[Como parêntese, enquanto essas linhas estão sendo escritas, estou discutindo um caso em que a polícia solicitou e recebeu um mandado para penetrar o telefone de um suspeito a fim de investigar um crime sexual contra uma determinada mulher. Depois que o telefone foi descarregado, ficou claro que o suspeito supostamente cometeu crimes adicionais de violação da privacidade de várias denunciantes que ele filmou sem consentimento delas enquanto estavam em relações sexuais. Temos diante de nós um exemplo do potencial probatório inerente a um smartphone e como a investigação de determinado crime leva à exposição de outros crimes.]
- O smartphone é um dispositivo único, mas, apesar disso, não há escolha a não ser aderir aos conceitos básicos do processo criminal. Nem todo avanço tecnológico leva à desvalorização desses conceitos, e não é à toa que um julgamento que equipara à desqualificação de provas na fase de interrogatório ou à suspensão do interrogatório ainda está em andamento, devido a um ato ilegal cometido pelos investigadores durante o interrogatório.
Como o potencial de violação grave da privacidade pode ser equilibrado com o grande potencial investigativo inerente ao smartphone na fase de interrogatório e com o interesse público em uma investigação policial eficaz e eficaz?

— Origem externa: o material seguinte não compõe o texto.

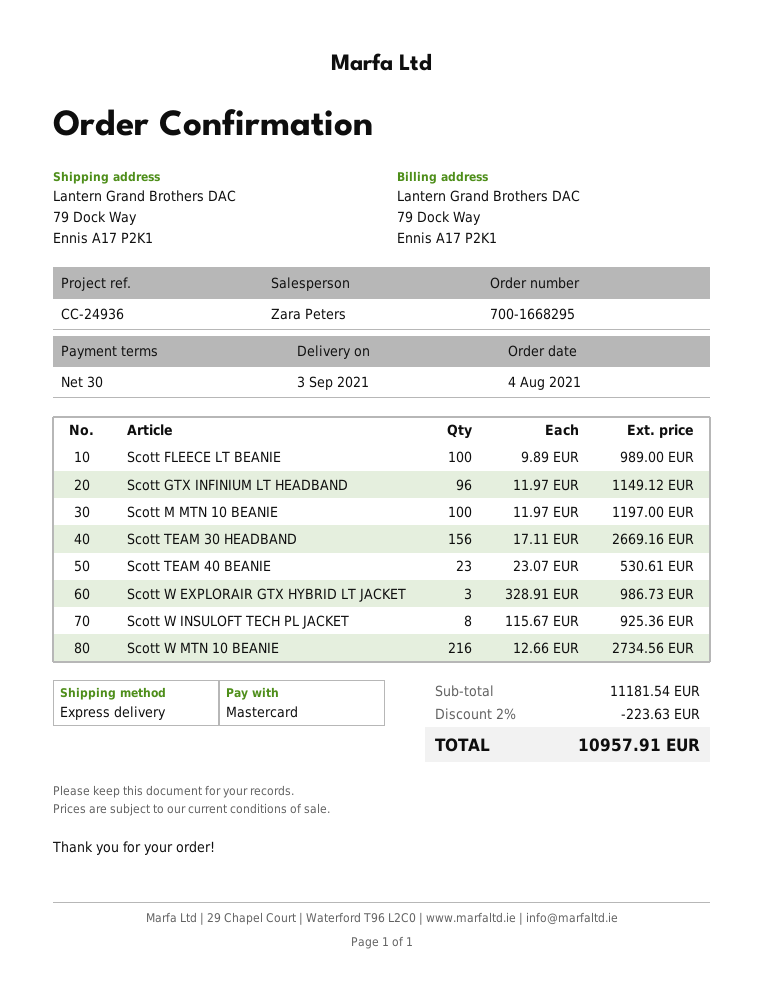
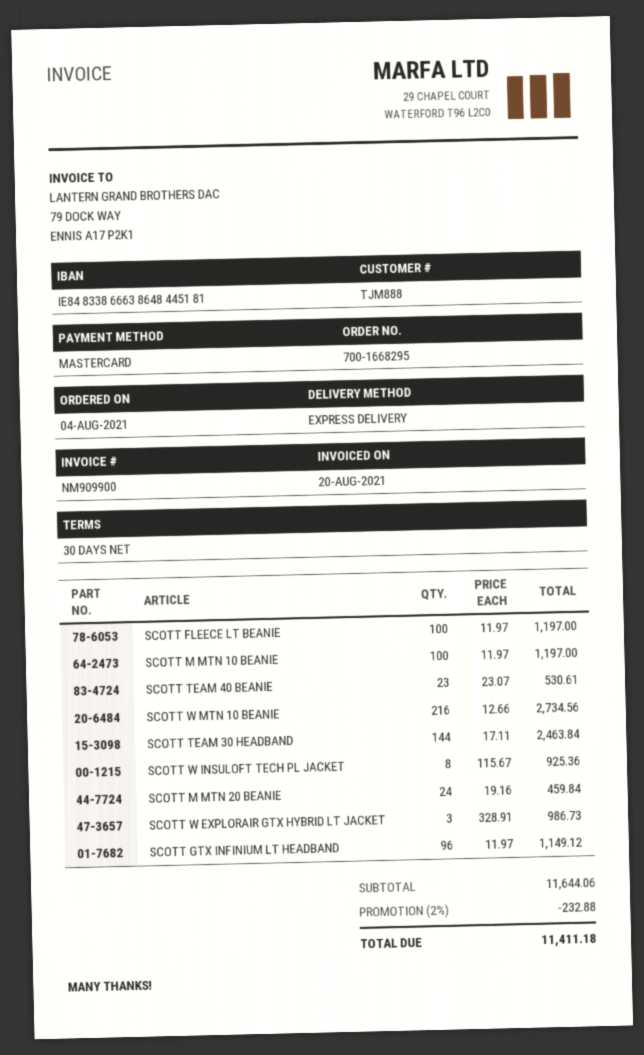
Scott FLEECE LT BEANIE: 100 x 9.89 = 989.00 -> 100 x 11.97 = 1197.00
Scott TEAM 30 HEADBAND: 156 x 17.11 = 2669.16 -> 144 x 17.11 = 2463.84
SCOTT M MTN 20 BEANIE: none -> 24 x 19.16 = 459.84
subtotal: 11181.54 -> 11644.06
discount: 2% = 223.63 -> 2% = 232.88
total: 10957.91 -> 11411.18

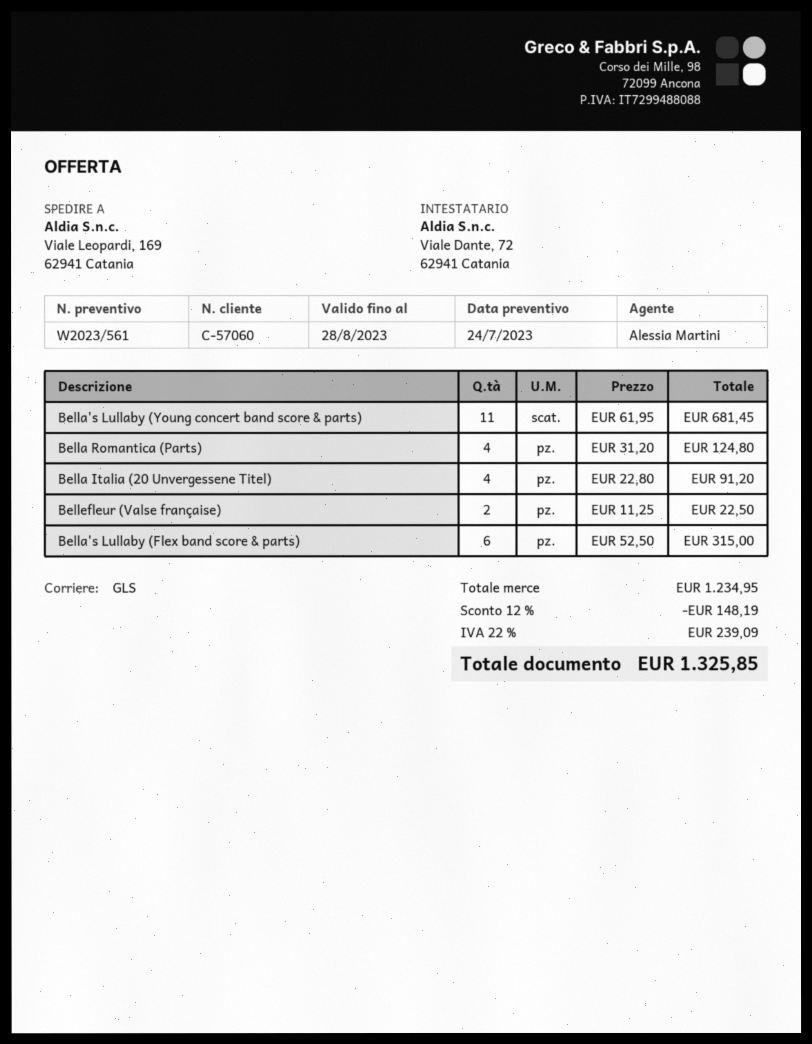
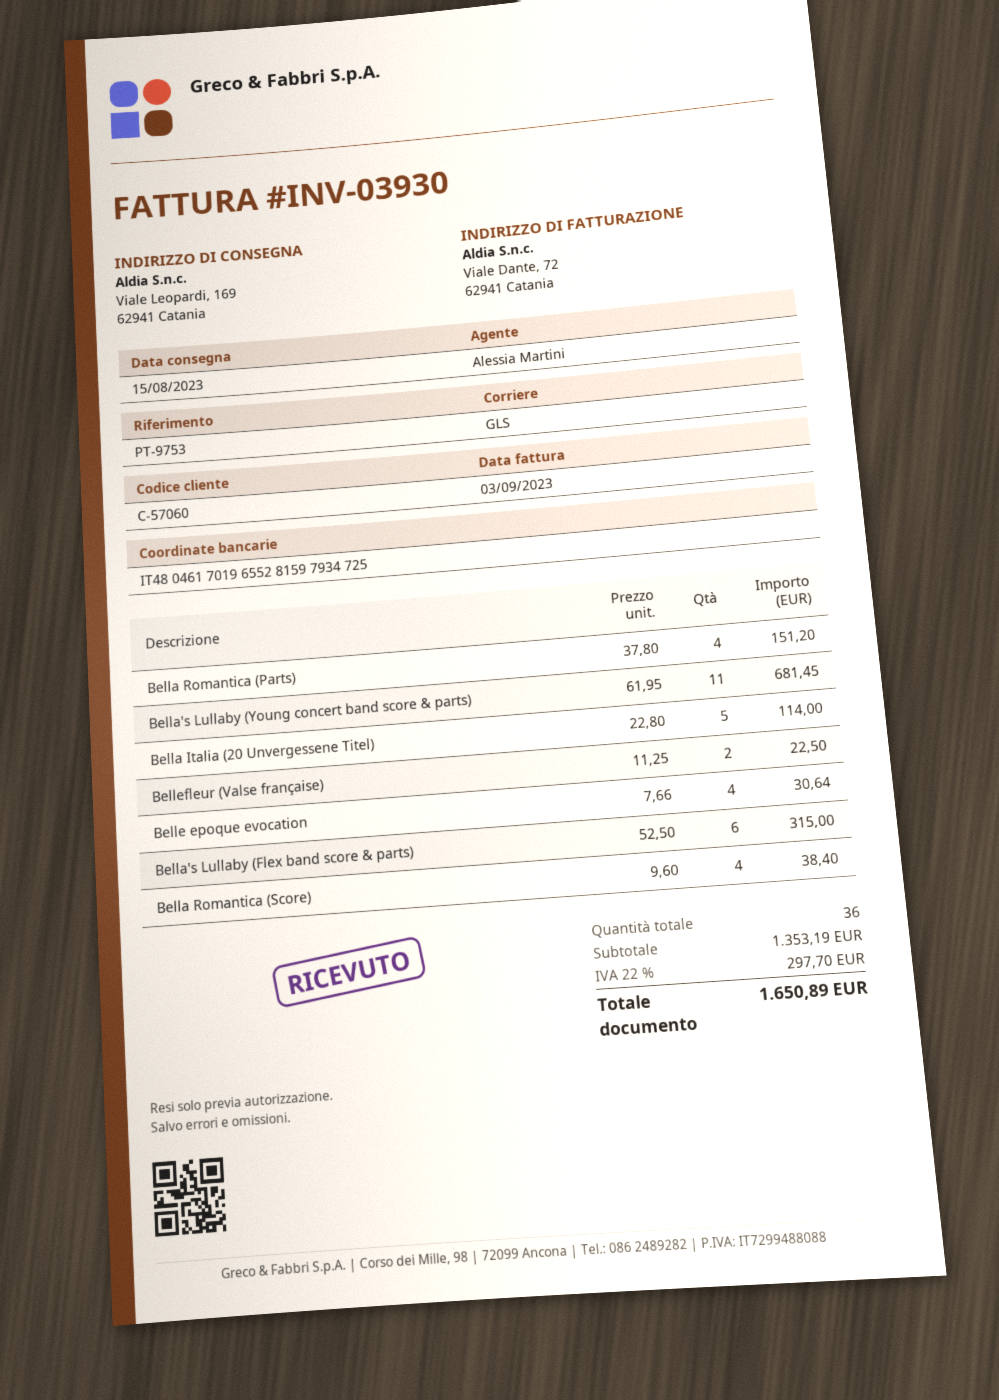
Bella Romantica (Parts): 4 x 31.20 = 124.80 -> 4 x 37.80 = 151.20
Bella Italia (20 Unvergessene Titel): 4 x 22.80 = 91.20 -> 5 x 22.80 = 114.00
Belle epoque evocation: none -> 4 x 7.66 = 30.64
Bella Romantica (Score): none -> 4 x 9.60 = 38.40
subtotal: 1234.95 -> 1353.19
discount: 12% = 148.19 -> none
tax: 22% = 239.09 -> 22% = 297.70
total: 1325.85 -> 1650.89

Existem três respostas para isso: consciência-consciência-consciência. O magistrado que concordou com a ordem para penetrar o smartphone deve estar ciente da possível violação de privacidade, e a audiência adicional no caso em questão contribui muito para essa conscientização. Como regra, não há espaço para assinar um formulário abrangente. O tribunal deve examinar se isso é uma infração menor ou grave, e exigir que o investigador limite a ordem para certas datas, certos números, certos números de telefone, etc. Mas, antes de tudo, o aviso deve estar do lado dos investigadores, e também deve ser refletido na estrutura do formulário. Assim como as autoridades de execução estudaram e alteraram o formulário sobre apreensão para perda de valor (seguindo a Autoridade de Recursos Criminais 4526/18 Elovitch v. Estado de Israel [publicado em Nevo] (5 de junho de 2018)), a forma do mandado de busca e da ordem de intrusão informática também deve ser atualizada e alterada. O formulário deve ser estruturado de forma a incluir várias opções que possam limitar e reduzir o escopo da busca, tais como: no nível de tempo; no nível dos formulários de busca (WhatsApp, Instagram, mensagens de texto, Facebook, etc.); no âmbito dos termos de busca e mais, e quando uma ordem de intrusão abrangente é realmente solicitada, o pedido deve ser marcado de forma proeminente para chamar a atenção do juiz, bem como quando houver real preocupação de que os privilégios sejam violados. Minha colega, a Presidente, discutiu isso detalhadamente no parágrafo 69 de sua decisão e não repetirei o que é exigido pela redação da seção 23a(b) da decisão, segundo a qual os termos da ordem "devem ser determinados de modo a não infringir a privacidade de uma pessoa além do que é exigido".